**PROBLEM STATEMENT:** Return an exact copy of the entries, skipping any picture you find.

**EXERCISE INPUTS:**
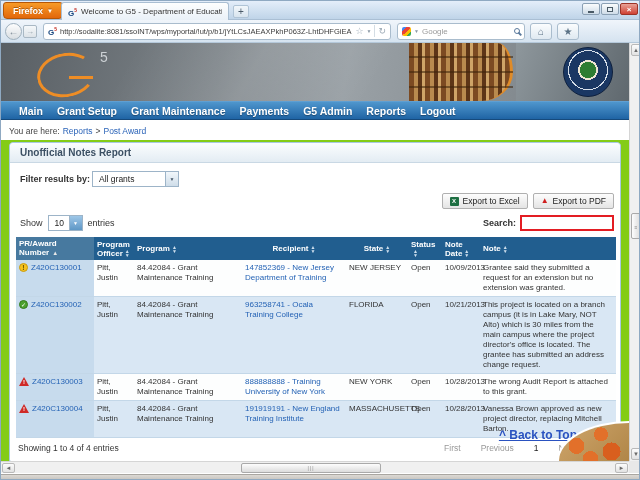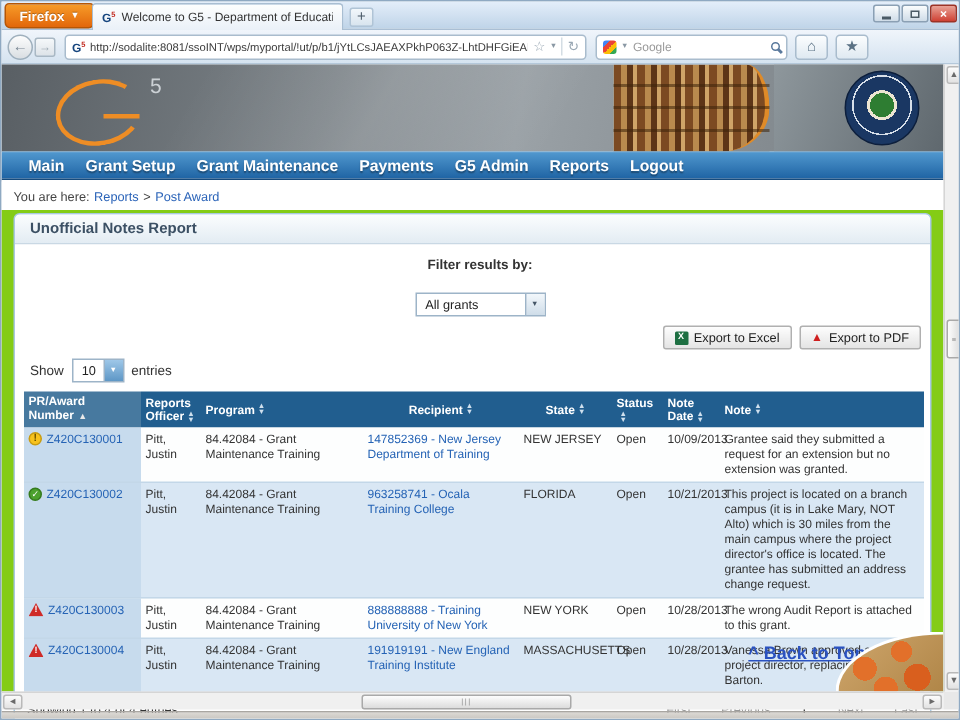--- a/index.html
+++ b/index.html
@@ -84,21 +84,21 @@
   #breadcrumb{position:absolute;top:120px;left:0;width:628px;height:19px;background:#fff;
     display:flex;align-items:center;gap:3px;padding-left:8px;font-size:8.5px;color:#444;}
   .bc-link{color:#2a63b8;}
 
   
   #main{position:absolute;top:139px;left:0;width:628px;height:321px;background:#84cc16;}
   #panel{position:absolute;left:8px;top:2px;width:612px;border:1px solid #a9c9e2;border-radius:4px 4px 2px 2px;background:#fff;}
   #panel-header{height:20px;background:linear-gradient(#fbfdfe,#e3ecf3);border-bottom:1px solid #c9d8e4;
     border-radius:4px 4px 0 0;display:flex;align-items:center;padding-left:10px;
     font-size:10px;font-weight:bold;color:#3c5064;}
-  #filter-row{display:flex;align-items:center;gap:14px;padding:8px 0 4px 10px;flex-direction:column;}
+  #filter-row{display:flex;align-items:center;gap:2px;padding:8px 0 4px 10px;}
   #filter-label{font-size:9px;font-weight:bold;color:#333;}
   .fakeselect{display:flex;align-items:center;height:16px;background:#fff;border:1px solid #9db4c8;}
   .fs-text{font-size:8.5px;color:#222;padding:0 6px;}
   .fs-btn{width:13px;height:100%;border-left:1px solid #9db4c8;display:flex;align-items:center;justify-content:center;
     background:linear-gradient(#f2f7fb,#cfdde9);color:#456;font-size:5px;}
   #export-row{display:flex;justify-content:flex-end;gap:5px;padding:2px 6px 4px 0;}
   .export-btn{display:flex;align-items:center;gap:4px;height:16px;padding:0 7px;
     background:linear-gradient(#fdfdfd,#e4e4e4);border:1px solid #b0b0b0;border-radius:2px;
     font-size:8.5px;color:#222;}
   .xls-icon{width:9px;height:9px;background:#1d6f42;color:#fff;font-size:6px;font-weight:bold;
@@ -267,37 +267,41 @@
 
       <div id="controls-row">
         <div id="show-group">
           <span class="small-label">Show</span>
           <div class="fakeselect">
             <span class="fs-text" style="width:20px;">10</span>
             <span class="fs-btn" style="background:linear-gradient(#9ec7e8,#5e97c6);color:#fff;">▼</span>
           </div>
           <span class="small-label">entries</span>
         </div>
+        <div id="search-group">
+          <span id="search-label">Search:</span>
+          <input id="search-input" type="text" value="" style="">
+        </div>
       </div>
 
       <table>
         <colgroup>
           <col style="width:78px">
             <col style="width:40px">
             <col style="width:108px">
             <col style="width:104px">
           <col style="width:62px">
             <col style="width:34px">
             <col style="width:38px">
             <col style="width:136px">
         </colgroup>
         <thead>
           <tr>
             <th class="sorted"><span class="hd">PR/Award Number</span><span class="sort-single">▲</span></th>
-            <th><span class="hd">Reports Officer</span><span class="sort">
+            <th><span class="hd">Program Officer</span><span class="sort">
                   <span>▲</span>
                   <span>▼</span>
                 </span></th>
             <th><span class="hd">Program</span><span class="sort">
                   <span>▲</span>
                   <span>▼</span>
                 </span></th>
             <th class="c-center"><span class="hd">Recipient</span><span class="sort">
                   <span>▲</span>
                   <span>▼</span>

**ANSWER TO THE PROBLEM:**
--- a/index.html
+++ b/index.html
@@ -84,21 +84,21 @@
   #breadcrumb{position:absolute;top:120px;left:0;width:628px;height:19px;background:#fff;
     display:flex;align-items:center;gap:3px;padding-left:8px;font-size:8.5px;color:#444;}
   .bc-link{color:#2a63b8;}
 
   
   #main{position:absolute;top:139px;left:0;width:628px;height:321px;background:#84cc16;}
   #panel{position:absolute;left:8px;top:2px;width:612px;border:1px solid #a9c9e2;border-radius:4px 4px 2px 2px;background:#fff;}
   #panel-header{height:20px;background:linear-gradient(#fbfdfe,#e3ecf3);border-bottom:1px solid #c9d8e4;
     border-radius:4px 4px 0 0;display:flex;align-items:center;padding-left:10px;
     font-size:10px;font-weight:bold;color:#3c5064;}
-  #filter-row{display:flex;align-items:center;gap:14px;padding:8px 0 4px 10px;flex-direction:column;}
+  #filter-row{display:flex;align-items:center;gap:2px;padding:8px 0 4px 10px;}
   #filter-label{font-size:9px;font-weight:bold;color:#333;}
   .fakeselect{display:flex;align-items:center;height:16px;background:#fff;border:1px solid #9db4c8;}
   .fs-text{font-size:8.5px;color:#222;padding:0 6px;}
   .fs-btn{width:13px;height:100%;border-left:1px solid #9db4c8;display:flex;align-items:center;justify-content:center;
     background:linear-gradient(#f2f7fb,#cfdde9);color:#456;font-size:5px;}
   #export-row{display:flex;justify-content:flex-end;gap:5px;padding:2px 6px 4px 0;}
   .export-btn{display:flex;align-items:center;gap:4px;height:16px;padding:0 7px;
     background:linear-gradient(#fdfdfd,#e4e4e4);border:1px solid #b0b0b0;border-radius:2px;
     font-size:8.5px;color:#222;}
   .xls-icon{width:9px;height:9px;background:#1d6f42;color:#fff;font-size:6px;font-weight:bold;
@@ -267,37 +267,41 @@
 
       <div id="controls-row">
         <div id="show-group">
           <span class="small-label">Show</span>
           <div class="fakeselect">
             <span class="fs-text" style="width:20px;">10</span>
             <span class="fs-btn" style="background:linear-gradient(#9ec7e8,#5e97c6);color:#fff;">▼</span>
           </div>
           <span class="small-label">entries</span>
         </div>
+        <div id="search-group">
+          <span id="search-label">Search:</span>
+          <input id="search-input" type="text" value="" style="">
+        </div>
       </div>
 
       <table>
         <colgroup>
           <col style="width:78px">
             <col style="width:40px">
             <col style="width:108px">
             <col style="width:104px">
           <col style="width:62px">
             <col style="width:34px">
             <col style="width:38px">
             <col style="width:136px">
         </colgroup>
         <thead>
           <tr>
             <th class="sorted"><span class="hd">PR/Award Number</span><span class="sort-single">▲</span></th>
-            <th><span class="hd">Reports Officer</span><span class="sort">
+            <th><span class="hd">Program Officer</span><span class="sort">
                   <span>▲</span>
                   <span>▼</span>
                 </span></th>
             <th><span class="hd">Program</span><span class="sort">
                   <span>▲</span>
                   <span>▼</span>
                 </span></th>
             <th class="c-center"><span class="hd">Recipient</span><span class="sort">
                   <span>▲</span>
                   <span>▼</span>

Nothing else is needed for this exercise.